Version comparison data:
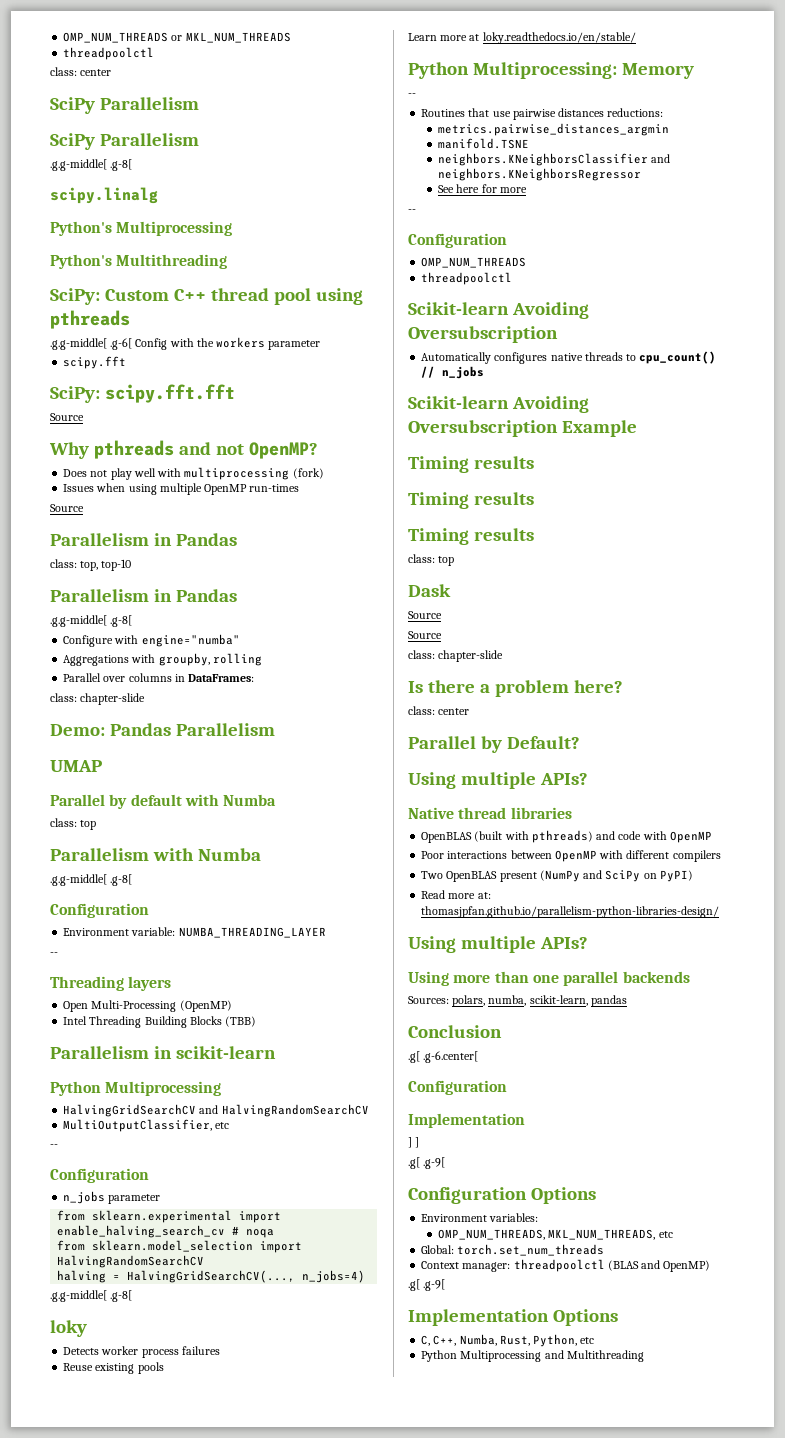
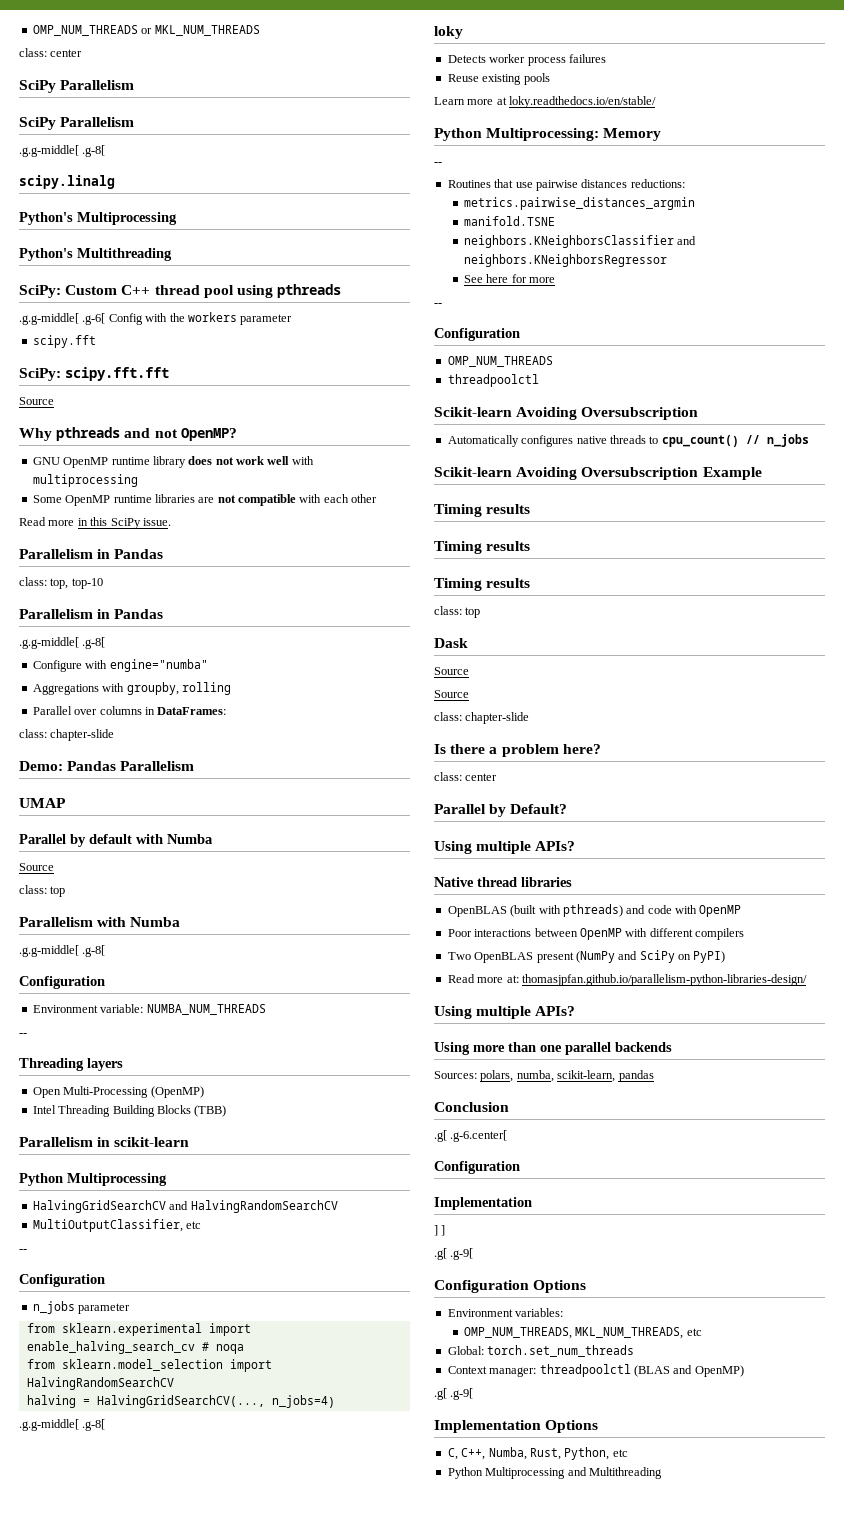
[63,47,155,60] // threadpoolctl -> (260, 30) none
[63,467,324,480] [63,483,300,495] [50,504,84,512] Does not play well with multiprocessing (fork) // Issues when using multiple OpenMP run-times // Source -> [32,456,314,468] [32,474,138,487] [32,494,378,506] [19,517,171,529] GNU OpenMP runtime library does not work well with multiprocessing // Some OpenMP runtime libraries are not compatible with each other // Read more in this SciPy issue.
(277, 800) none -> [19,863,54,871] // Source
[178,927,326,938] NUMBA_THREADING_LAYER -> [146,1004,266,1015] NUMBA_NUM_THREADS

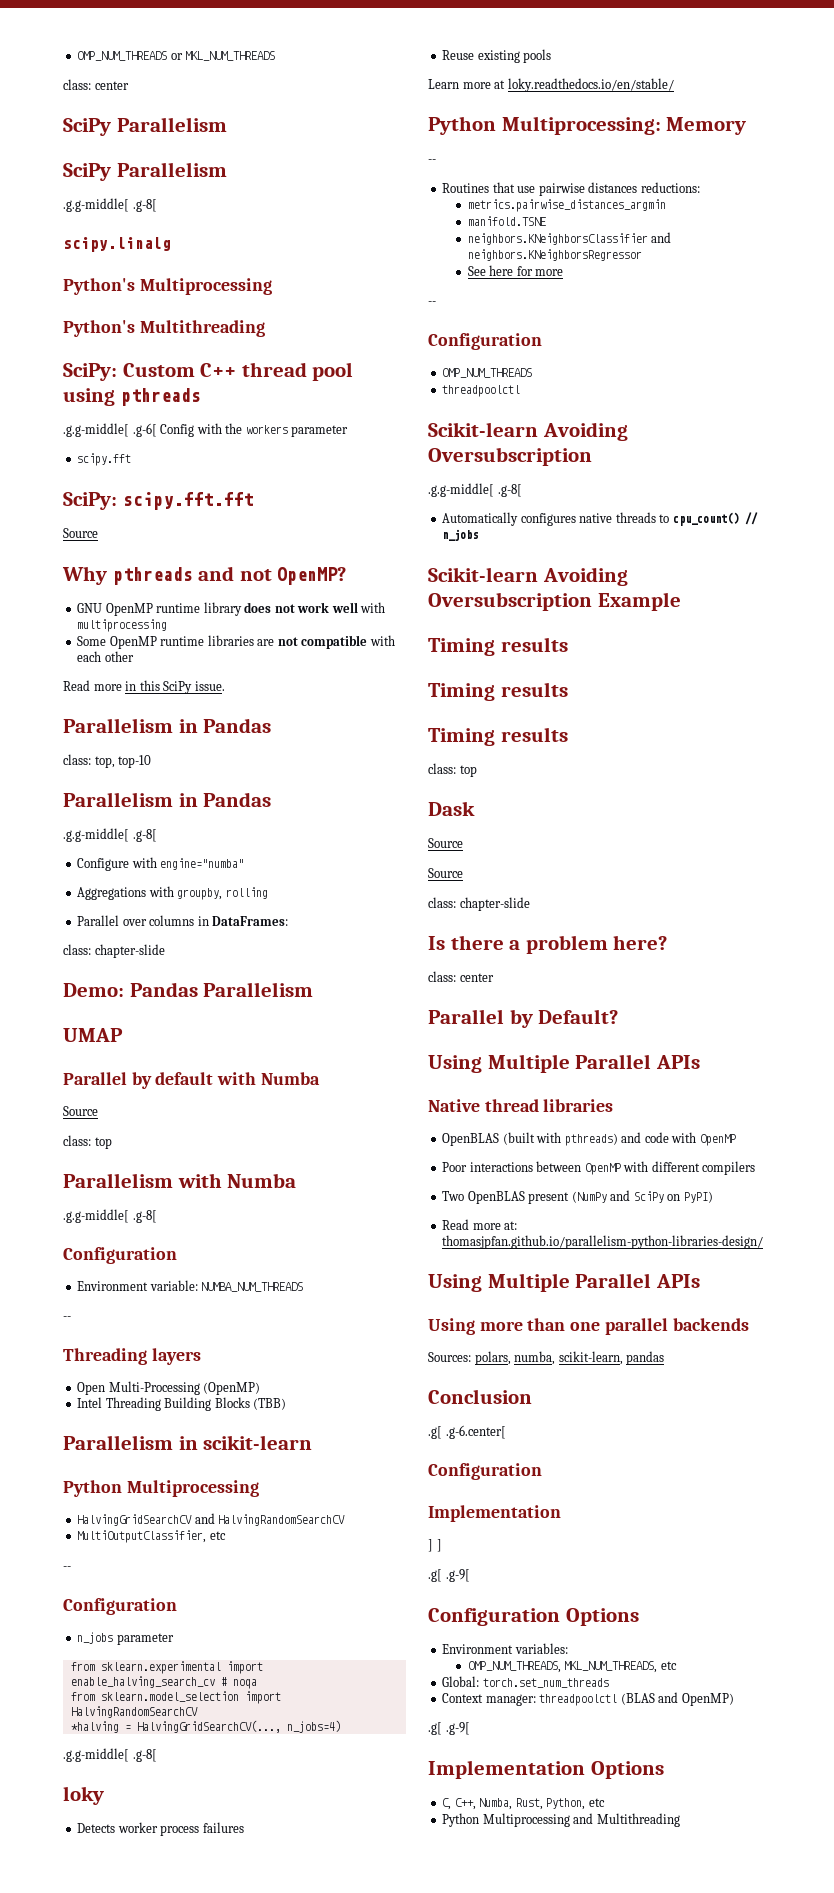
[26,1395,76,1408] halving -> [70,1721,119,1733] *halving
(699, 413) none -> [428,483,522,497] // .g.g-middle[ .g-8[
[476,841,576,854] multiple APIs? -> [487,1054,700,1073] Multiple Parallel APIs
[476,1006,576,1019] multiple APIs? -> [487,1273,700,1292] Multiple Parallel APIs

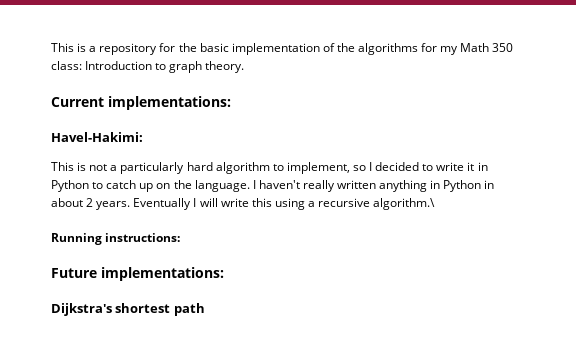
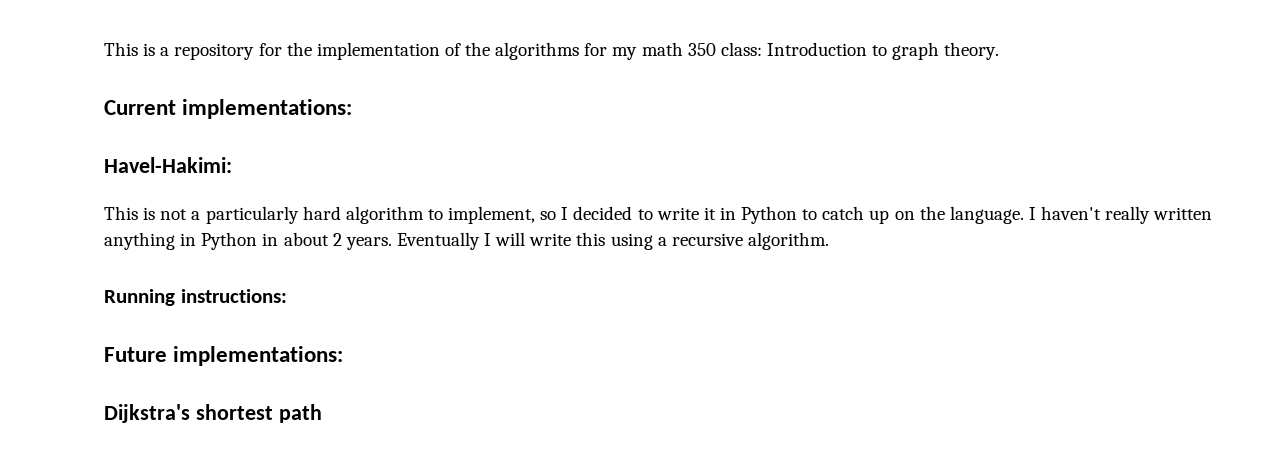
[199,43,229,52] basic -> (312, 49) none
[460,43,490,52] Math -> [641,42,683,56] math
[373,198,436,210] algorithm.\ -> [747,232,829,250] algorithm.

Work to be completed: Show the lines of the data that hold the word "APIs".

Answer for the task:
[476,841,576,854] multiple APIs? -> [487,1054,700,1073] Multiple Parallel APIs
[476,1006,576,1019] multiple APIs? -> [487,1273,700,1292] Multiple Parallel APIs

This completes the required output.